6. If you’re a student from the EU or EEA, education is still free!
The student awards agency for Scotland (SAAS) covers the tuition fees for undergraduate students in Scotland, as long as they are from EU or EEA countries. That makes a huge difference to studying, since you won’t need to cover that tuition cost as well as your living costs.
At least up until the academic year of 2018/2019,EU and EEA students EEA students will continue to enjoy this favourable tuition status.
The laws on tuition fees are complex and ever-changing; however, as at 2010, only Scottish-domiciled and European Union students (excluding those in England and Wales) will have their tuition fees paid for them at Scottish universities by the Student Awards Agency for Scotland (SAAS) upon application.

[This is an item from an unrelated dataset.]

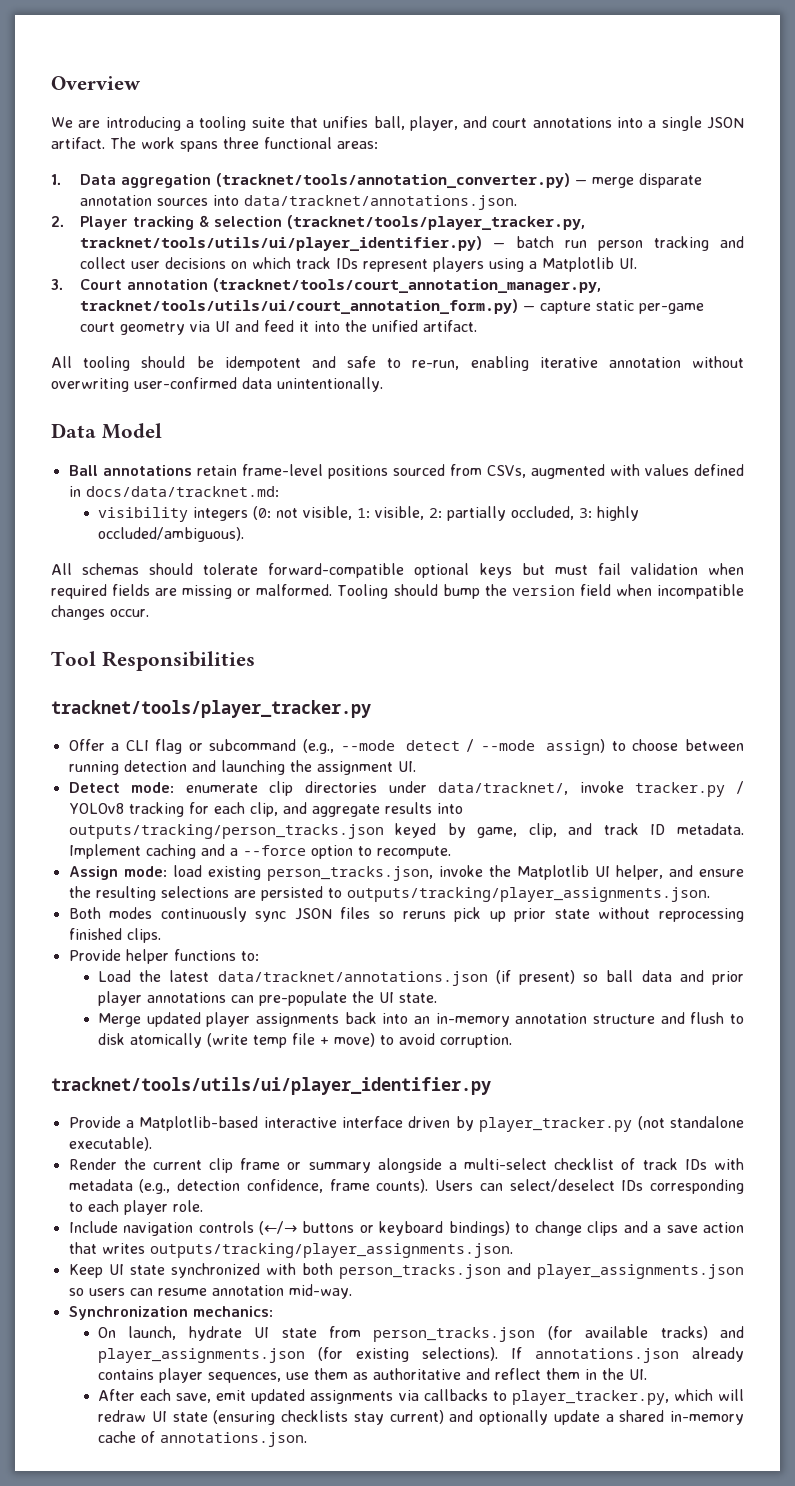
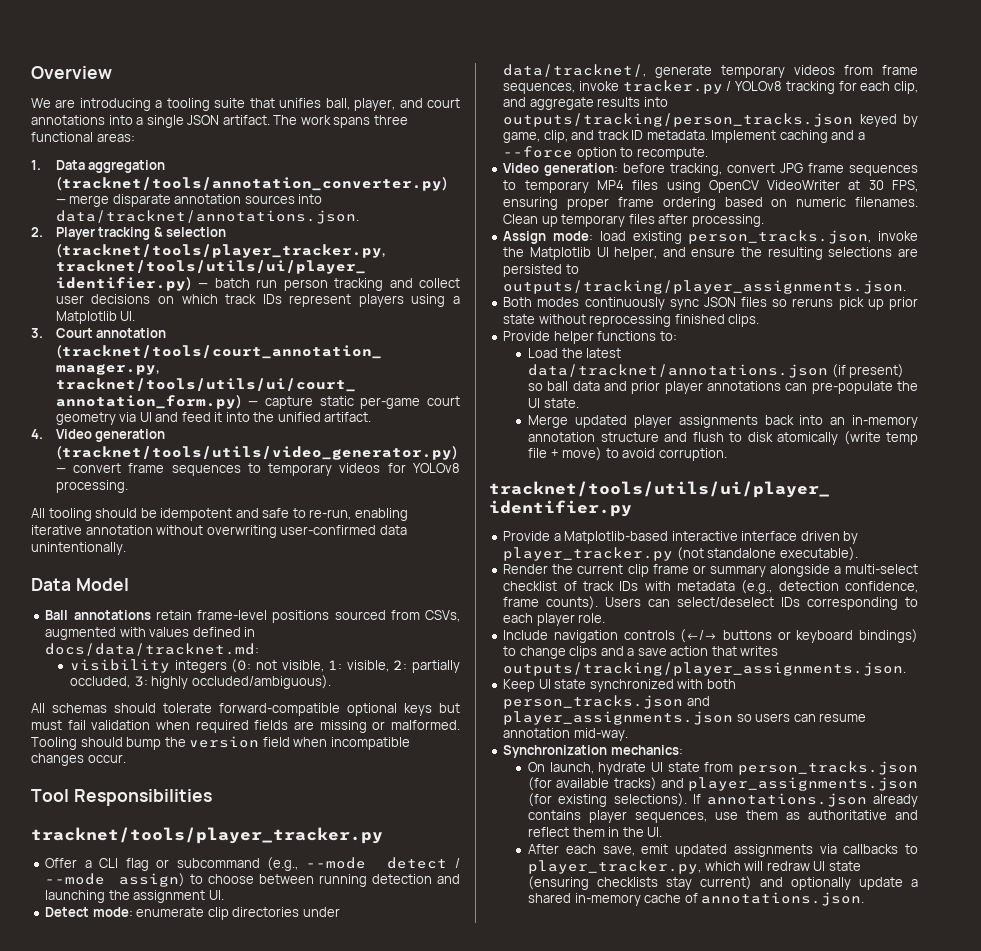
+ 4. Video generation (tracknet/tools/utils/video_generator.py) — convert frame sequences to temporary videos for YOLOv8 processing.
- Detect mode: enumerate clip directories under data/tracknet/, invoke tracker.py / YOLOv8 tracking for each clip, and aggregate results into outputs/tracking/person_tracks.json keyed by game, clip, and track ID metadata.
+ Detect mode: enumerate clip directories under data/tracknet/, generate temporary videos from frame sequences, invoke tracker.py / YOLOv8 tracking for each clip, and aggregate results into outputs/tracking/person_tracks.json keyed by game, clip, and track ID metadata.
+ Video generation: before tracking, convert JPG frame sequences to temporary MP4 files using OpenCV VideoWriter at 30 FPS, ensuring proper frame ordering based on numeric filenames. Clean up temporary files after processing.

Students from England and Wales will have to pay “home” fees but can apply for help from their local education authority (LEA).
University of Edinburgh
The capital of Scotland, Edinburgh has a highly prestigious university that consistently ranks well in university league tables that order universities in the United Kingdom according to various factors, such as quality of teaching and degrees awarded.
University of Glasgow
A large research-led university of the Russell Group (an official body that represents 20 United Kingdom universities committed to the best research, teaching and learning), this university was founded in 1451 and is the fourth-oldest university in the English-speaking world.
University of St. Andrews
Often a top five ranked United Kingdom university, St. Andrews was Scotland’s first university, founded in 1413, and has maintained a reputation as a good university ever since.
University of Dundee
After a 70-year relationship with St. Andrews University, Dundee became an independent university in 1967. The university is made up of four colleges: the College of Art, Science and Engineering; the College of Arts and Social Sciences; the College of Life Sciences; and the College of Medicine, Dentistry and Nursing.
University of Aberdeen
Founded in 1495, the research-led university has a history of professors and lecturers that have gone on to be awarded Nobel Peace Prizes, five in total and mainly in the sciences.